53 Mutually incompatible command line options detected.
54 adduser and deluser invoked as non-root and thus cannot work.
55 deluser will refuse to delete the root account.
56 A function was requested that needs more packages to be installed. See Recommends:
and Suggests: of the adduser package.
61 Adduser was aborted for some reason and tried to roll back the changes that were
done during execution.
62 Internal adduser error. This should not happen. Please try to reproduce the issue
and file a bug report.
71 Error creating and handling the lock.
72 Error accessing the configuration file(s).
73 Error accessing a pool file.
74 Error reading a pool file, syntax error in file.
75 Error accessing auxiliary files.
81 An executable that is needed by adduser or deluser cannot be found. Check your
installation and dependencies.
82 Executing an external command returned some unexpected error.
83 An external command was terminated with a signal.
84 A syscall terminated with unexpected error.
Or for many other yet undocumented reasons which are printed to console then. You may
then consider to remove --quiet to make adduser more verbose.
SECURITY
adduser needs root privileges and offers, via the --conf command line option to use
different configuration files. Do not use sudo(8) or similar tools to give partial
privileges to adduser with restricted command line parameters. This is easy to circumvent
and might allow users to create arbitrary accounts. If you want this, consider writing
your own wrapper script and giving privileges to execute that script.
FILES
/etc/adduser.conf
Default configuration file for adduser(8) and addgroup(8)
/usr/local/sbin/adduser.local
Optional custom add-ons, see adduser.local(8)
NOTES
Unfortunately, the term system account suffers from double use in Debian. It both means
an account for the actual Debian system, distinguishing itself from an application account
which might exist in the user database of some application running on Debian. A system
account in this definition has the potential to log in to the actual system, has a UID,
can be member in system groups, can own files and processes. Debian Policy, au contraire,
in its Chapter 9.2.2, makes a distinguishment of dynamically allocated system users and
groups and dynamically allocated user accounts, meaning in both cases special instances of
system accounts. Care must be taken to not confuse this terminology. Since adduser and
deluser(8) never address application accounts and everything in this package concerns
system accounts here, the usage of the terms user account and system account is actually
not ambiguous in the context of this package. For clarity, this document uses the
definition local system account or group if the distinction to application accounts or
accounts managed in a directory service is needed.

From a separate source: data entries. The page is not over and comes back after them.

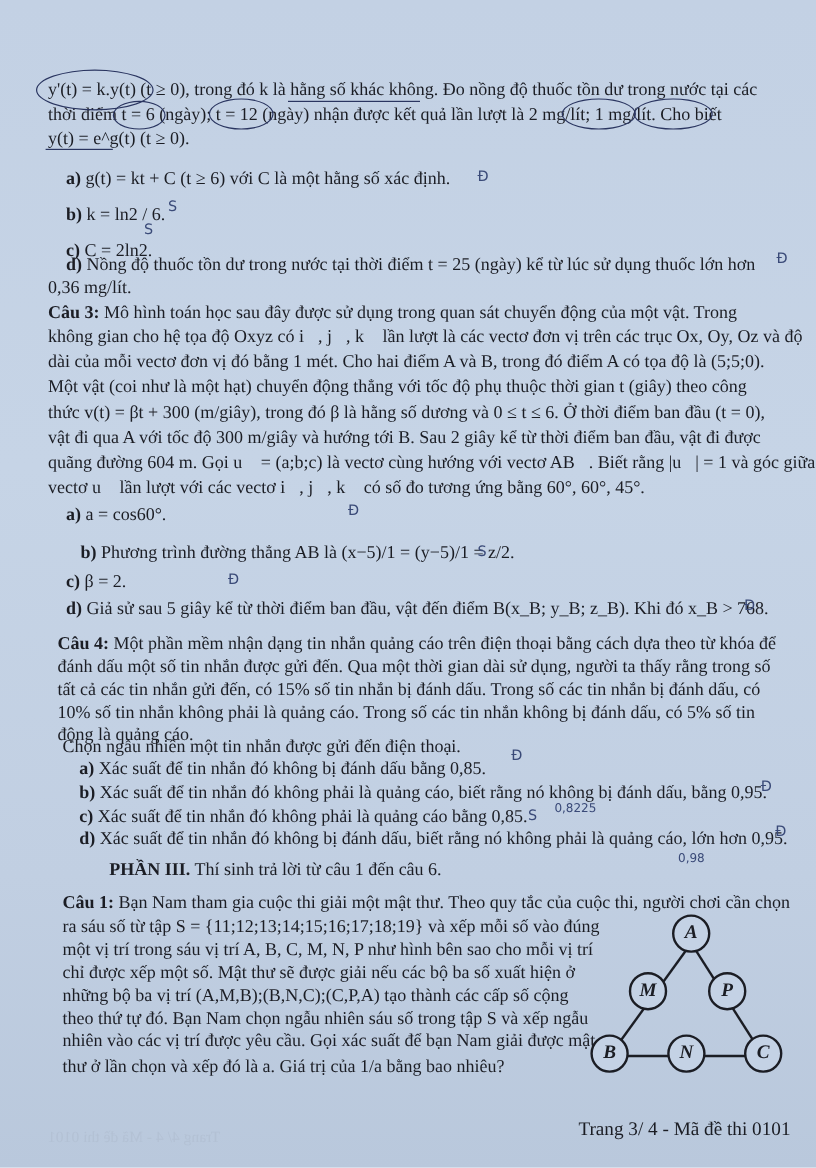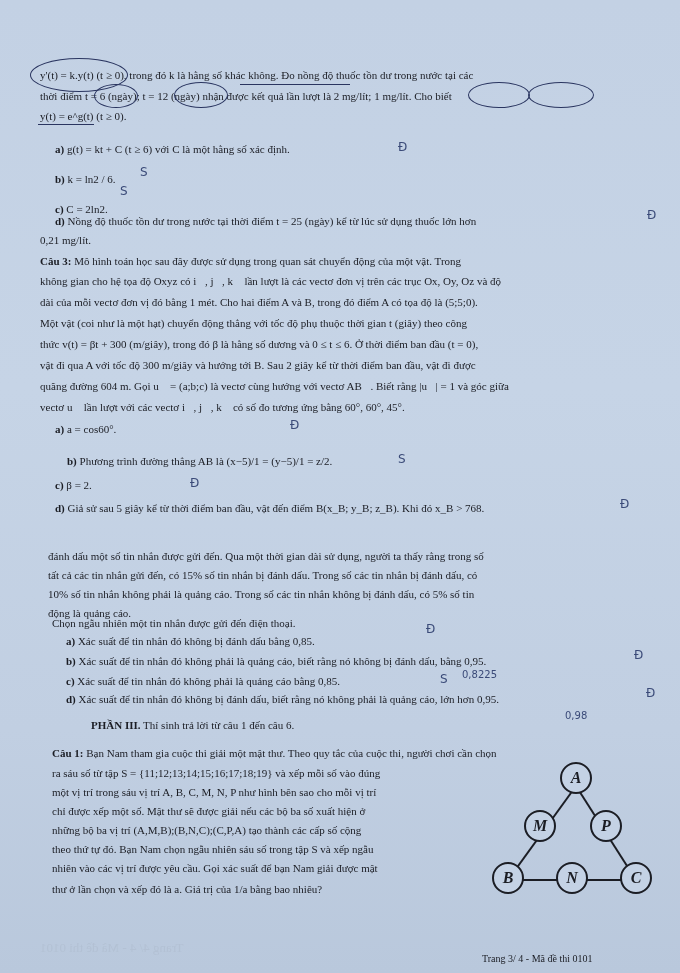--- a/index.html
+++ b/index.html
@@ -11,7 +11,7 @@
   }
   .page { position:absolute; left:0; top:0; width:680px; height:973px; }
   .line {
-    position:absolute; font-size:11px; line-height:18px; white-space:nowrap;
+    position:absolute; font-size:15px; line-height:18px; white-space:nowrap;
   }
   .b { font-weight:bold; }
   .ink { position:absolute; color:#3a4a78; font-family:"DejaVu Sans", sans-serif; font-size:12px; }

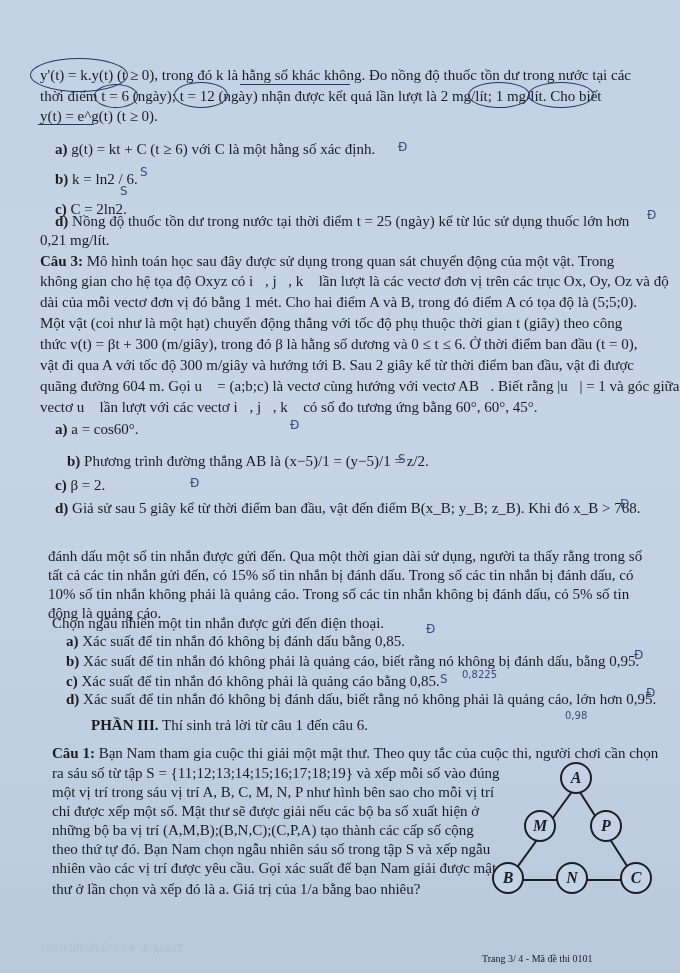--- a/index.html
+++ b/index.html
@@ -68,7 +68,7 @@
     <span class="b">d)</span>
     <span>Nồng độ thuốc tồn dư trong nước tại thời điểm t = 25 (ngày) kể từ lúc sử dụng thuốc lớn hơn</span>
   </div>
-  <div class="line" style="left:40px;top:231px;">0,21 mg/lít.</div>
+  <div class="line" style="left:40px;top:231px;">0,36 mg/lít.</div>
   <div class="ink" style="left:647px;top:208px;">Đ</div>
 
   <div class="line" style="left:40px;top:252px;">

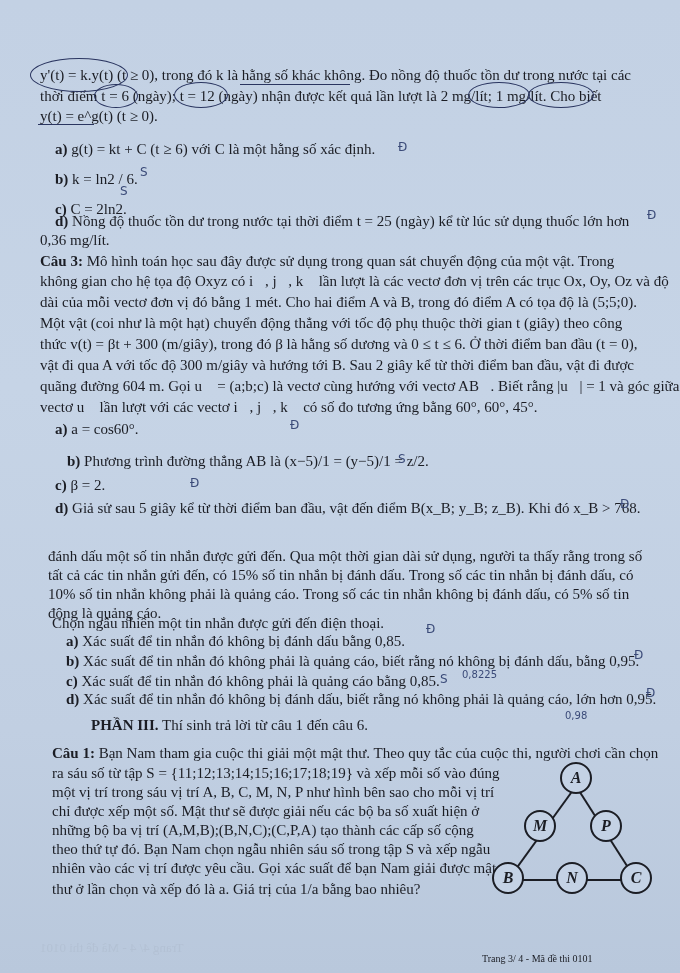--- a/index.html
+++ b/index.html
@@ -107,6 +107,10 @@
   </div>
   <div class="ink" style="left:620px;top:497px;">Đ</div>
 
+  <div class="line" style="left:48px;top:528px;">
+    <span class="b">Câu 4:</span>
+    <span>Một phần mềm nhận dạng tin nhắn quảng cáo trên điện thoại bằng cách dựa theo từ khóa để</span>
+  </div>
   <div class="line" style="left:48px;top:547px;">đánh dấu một số tin nhắn được gửi đến. Qua một thời gian dài sử dụng, người ta thấy rằng trong số</div>
   <div class="line" style="left:48px;top:566px;">tất cả các tin nhắn gửi đến, có 15% số tin nhắn bị đánh dấu. Trong số các tin nhắn bị đánh dấu, có</div>
   <div class="line" style="left:48px;top:585px;">10% số tin nhắn không phải là quảng cáo. Trong số các tin nhắn không bị đánh dấu, có 5% số tin</div>

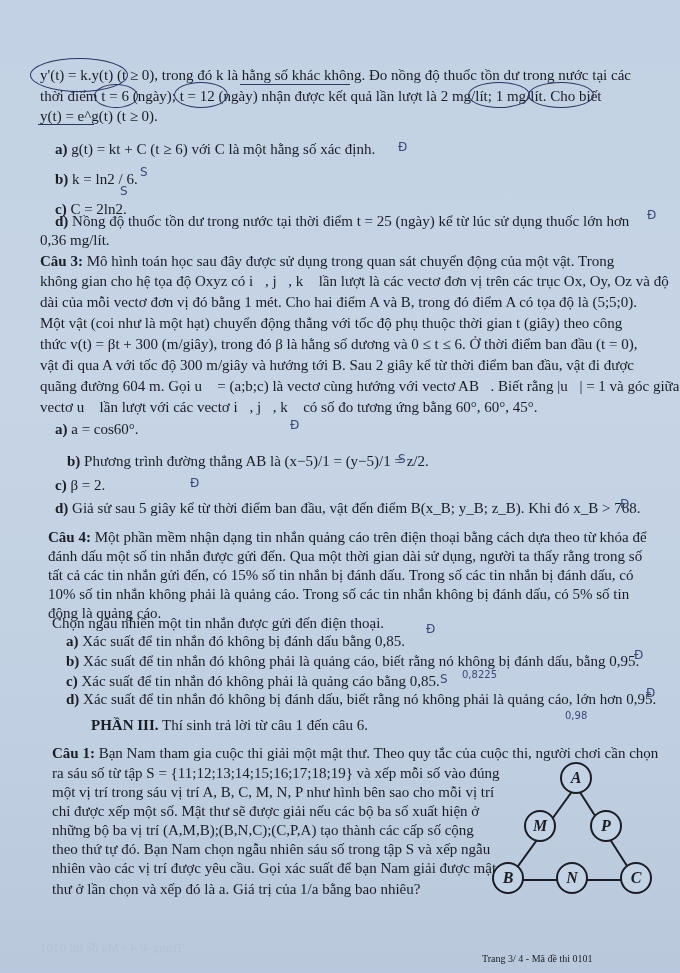--- a/index.html
+++ b/index.html
@@ -25,7 +25,7 @@
     background:#c4d2e5; font-weight:bold; font-style:italic; font-size:16px;
     display:flex; align-items:center; justify-content:center; box-sizing:border-box;
   }
-  .footer { position:absolute; left:482px; top:933px; font-size:10px;margin-top:20px; }
+  .footer { position:absolute; left:482px; top:933px; font-size:16px; }
   .ghost { position:absolute; color:#b3c1d4; font-size:13px; transform:scaleX(-1); }
 </style>
 </head>

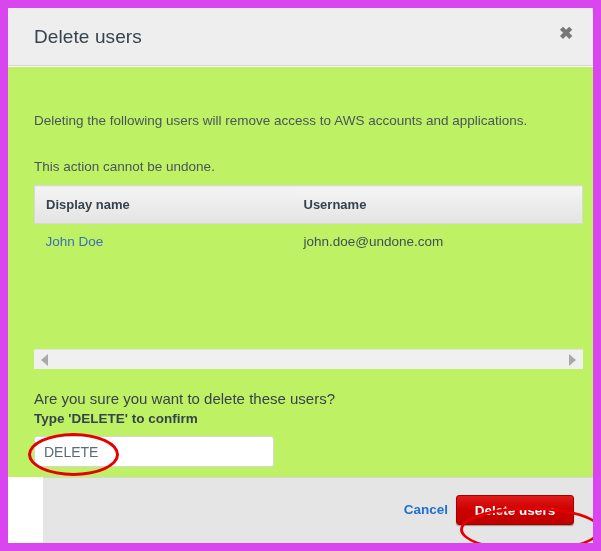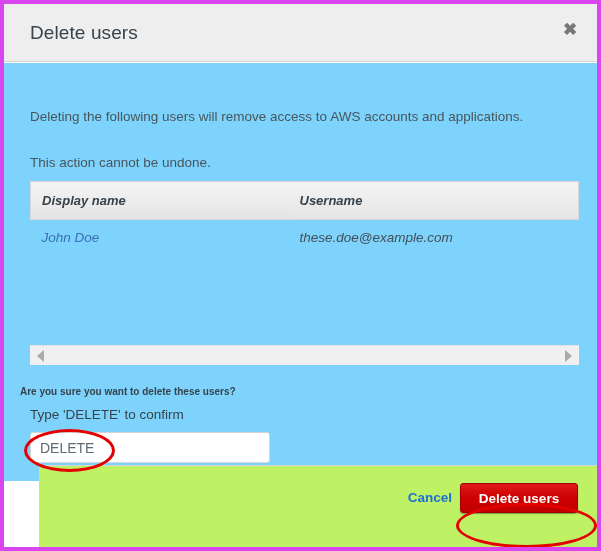--- a/index.html
+++ b/index.html
@@ -17,7 +17,7 @@
     width: 601px;
     height: 551px;
     box-sizing: border-box;
-    border: 4px solid #d946ef;
+    border: 8px solid #d946ef;
     background: #ffffff;
     overflow: hidden;
   }

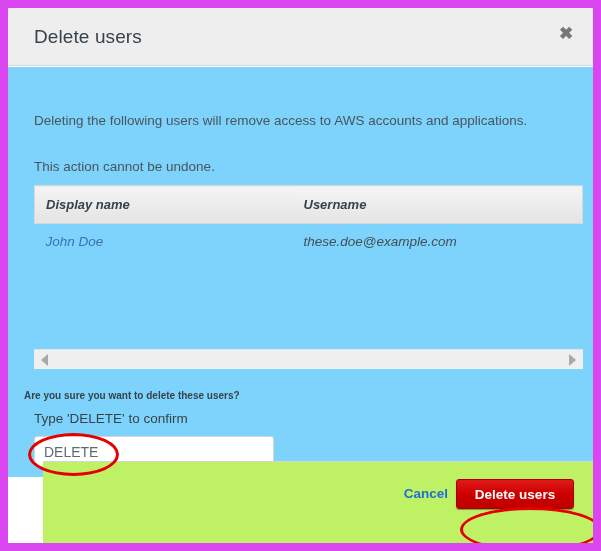--- a/index.html
+++ b/index.html
@@ -65,7 +65,7 @@
     top: 59px;
     right: 0;
     bottom: 66px;
-    background: #7dd3fc;
+    background: #bef264;
   }
 
   .intro-line {

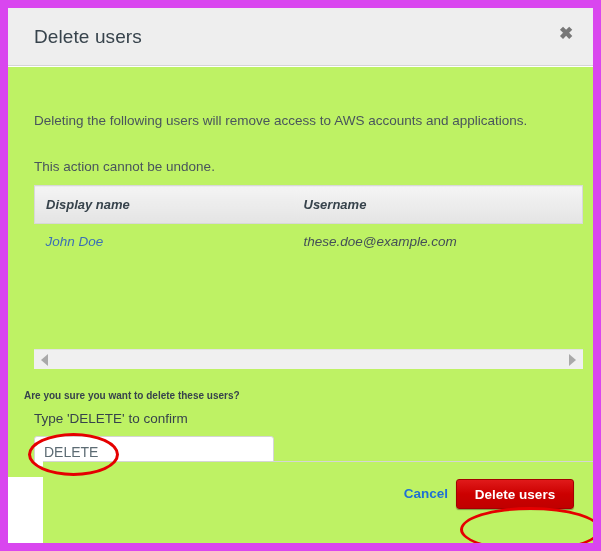--- a/index.html
+++ b/index.html
@@ -89,7 +89,6 @@
     width: 100%;
     border-collapse: collapse;
     table-layout: fixed;
-    font-style: italic;
   }
   .user-table thead th {
     background: linear-gradient(to bottom, #f4f4f4 0%, #e4e4e4 100%);

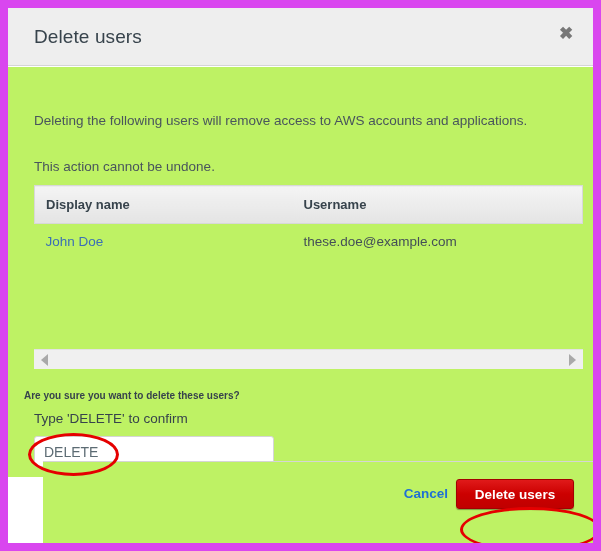--- a/index.html
+++ b/index.html
@@ -276,7 +276,7 @@
         <tbody>
           <tr>
             <td><span class="cell-link">John Doe</span></td>
-            <td>these.doe@example.com</td>
+            <td>john.doe@undone.com</td>
           </tr>
         </tbody>
       </table>

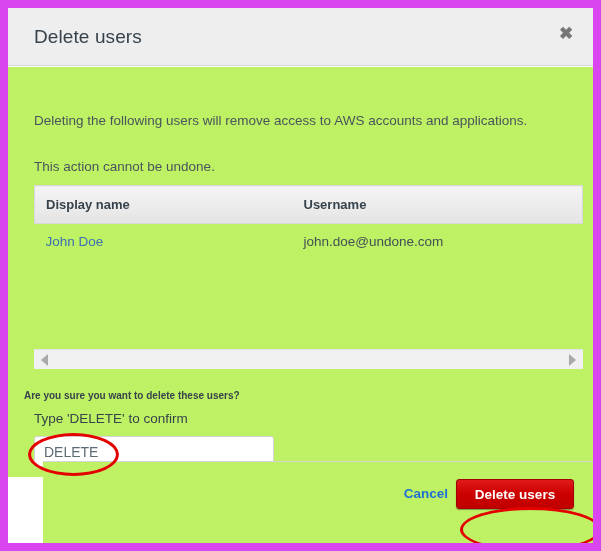--- a/index.html
+++ b/index.html
@@ -157,10 +157,10 @@
   
   .confirm-q {
     position: absolute;
-    left: 16px;
+    left: 26px;
     top: 323px;
-    font-size: 10px;
-    font-weight: bold;
+    font-size: 15px;
+    font-weight: normal;
     color: #37434c;
     white-space: nowrap;
   }

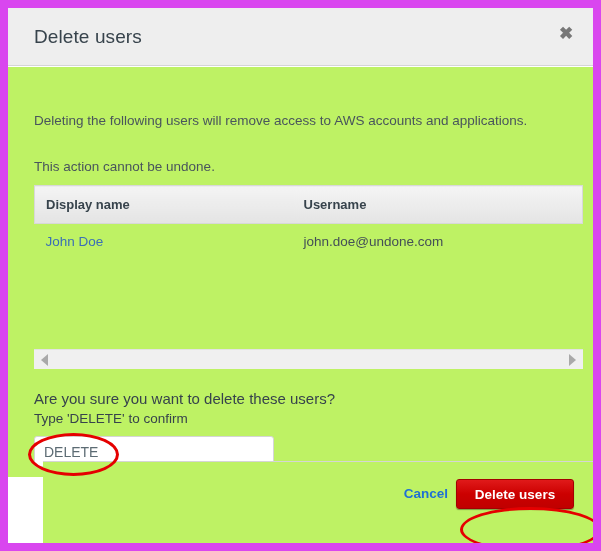--- a/index.html
+++ b/index.html
@@ -169,7 +169,7 @@
     left: 26px;
     top: 344px;
     font-size: 13.5px;
-    font-weight: normal;
+    font-weight: bold;
     color: #37434c;
     white-space: nowrap;
   }

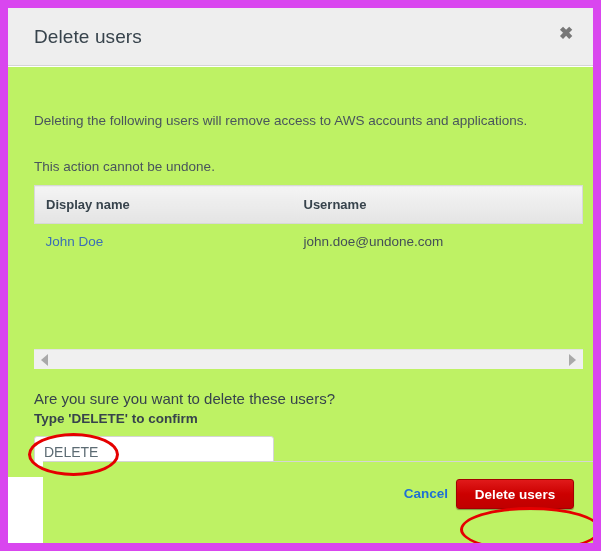--- a/index.html
+++ b/index.html
@@ -197,8 +197,8 @@
     left: 0;
     right: 0;
     bottom: 0;
-    height: 82px;
-    background: #bef264;
+    height: 66px;
+    background: #e5e5e5;
     border-top: 1px solid #d5d5d5;
     box-sizing: border-box;
     margin-left: 35px;

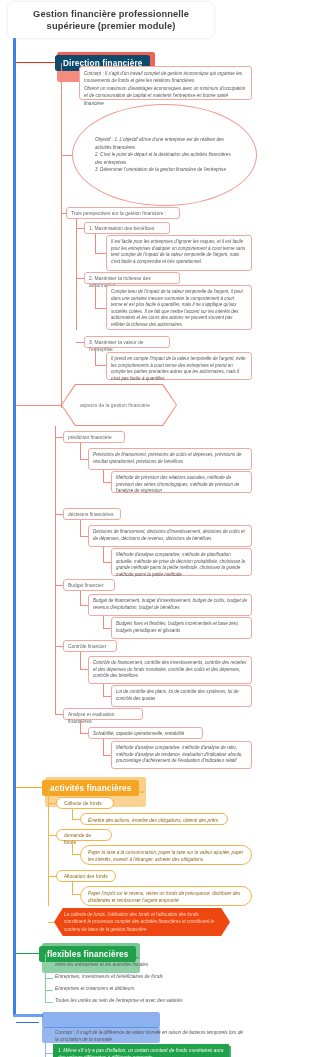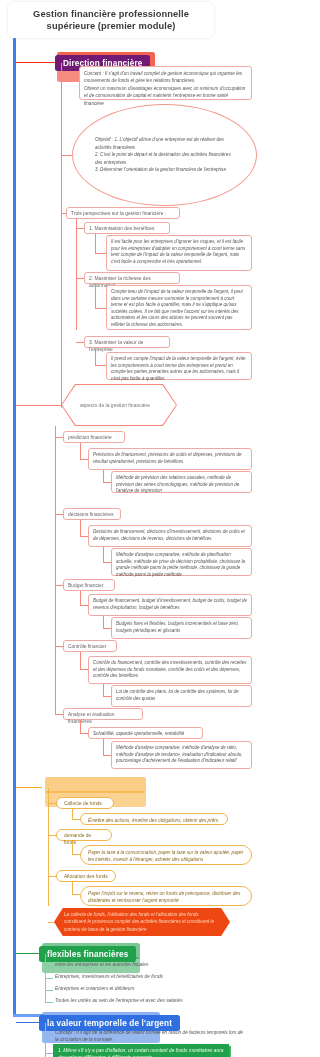--- a/index.html
+++ b/index.html
@@ -161,7 +161,7 @@
   <div class="h" style="left:16px;top:62px;width:39px;background:#ef2e18;height:1.4px;"></div>
   <div class="pill-ghost" style="left:57px;top:52px;width:98px;background:#ef2e18;"></div>
   <div class="pill-ghost" style="left:57px;top:66px;width:98px;background:#ef2e18;opacity:.55;"></div>
-  <div class="pill" style="left:55px;top:55px;background:#701a75;">
+  <div class="pill" style="left:55px;top:55px;background:#0c4a6e;">
     <span>Direction financière</span>
   </div>
 

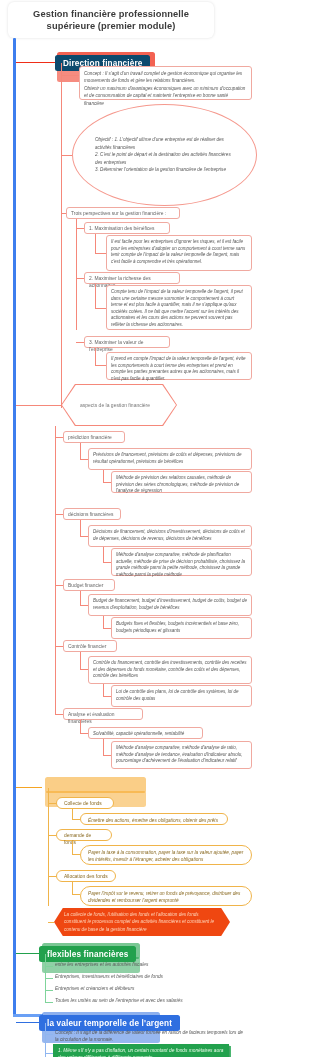--- a/index.html
+++ b/index.html
@@ -307,6 +307,9 @@
   <div class="h" style="left:16px;top:787px;width:26px;background:#f5a524;height:1.4px;"></div>
   <div class="pill-ghost" style="left:45px;top:777px;width:101px;background:#f5a524;opacity:.55;"></div>
   <div class="pill-ghost" style="left:45px;top:791px;width:101px;background:#f5a524;opacity:.5;"></div>
+  <div class="pill" style="left:42px;top:780px;background:#f5a524;">
+    <span>activités financières</span>
+  </div>
 
   <div class="v" style="left:48px;top:788px;width:1.4px;height:76px;background:#f0b44a;"></div>
 

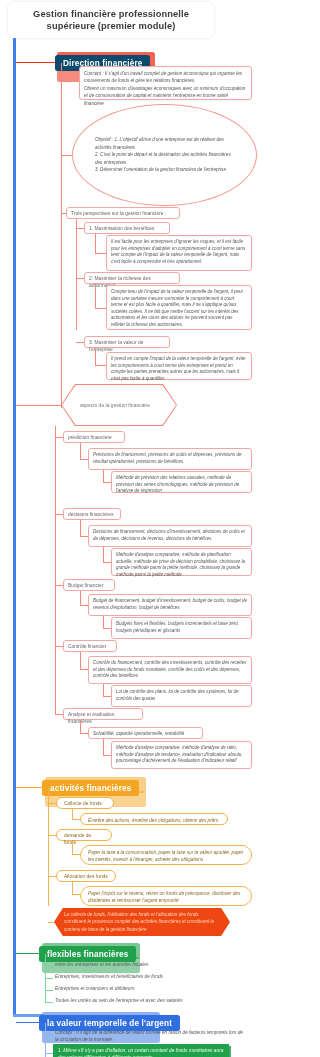--- a/index.html
+++ b/index.html
@@ -380,9 +380,6 @@
   <div class="h" style="left:16px;top:1022px;width:23px;background:#2f6fe0;height:1.4px;"></div>
   <div class="pill-ghost" style="left:42px;top:1012px;width:118px;background:#2f6fe0;opacity:.55;"></div>
   <div class="pill-ghost" style="left:42px;top:1027px;width:118px;background:#2f6fe0;opacity:.5;"></div>
-  <div class="pill" style="left:39px;top:1015px;background:#2f6fe0;">
-    <span>la valeur temporelle de l'argent</span>
-  </div>
 
   <div class="v" style="left:45px;top:1023px;width:1.3px;height:34px;background:#8fb6f0;"></div>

adduser used to have the vision to be the universal front end to the various directory
services for creation and deletion of regular and system accounts in Debian since the
1990ies. This vision has been abandoned as of 2022. The rationale behind this includes:
that in practice, a small server system is not going to have write access to an
enterprise-wide directory service anyway, that locally installed packages are hard to
manage with centrally controlled system accounts, that enterprise directory services have
their own management processes anyway and that the personpower of the adduser team is
unlikely to be ever strong enough to write and maintain support for the plethora of
directory services that need support.
adduser will constrict itself to being a policy layer for the management of local system
accounts, using the tools from the password package for the actual work.
BUGS
Inconsistent use of terminology around the term system account in docs and code is a bug.
Please report this and allow us to improve our docs.
adduser takes special attention to be directly usable in Debian maintainer scripts without
conditional wrappers, error suppression and other scaffolding. The only thing that the
package maintainer should need to code is a check for the presence of the executable in
the postrm script. The adduser maintainers consider the need for additional scaffolding a
bug and encourage their fellow Debian package maintainers to file bugs against the adduser
package in this case.
SEE ALSO
adduser.conf(5), deluser(8), groupadd(8), useradd(8), usermod(8), Debian Policy 9.2.2.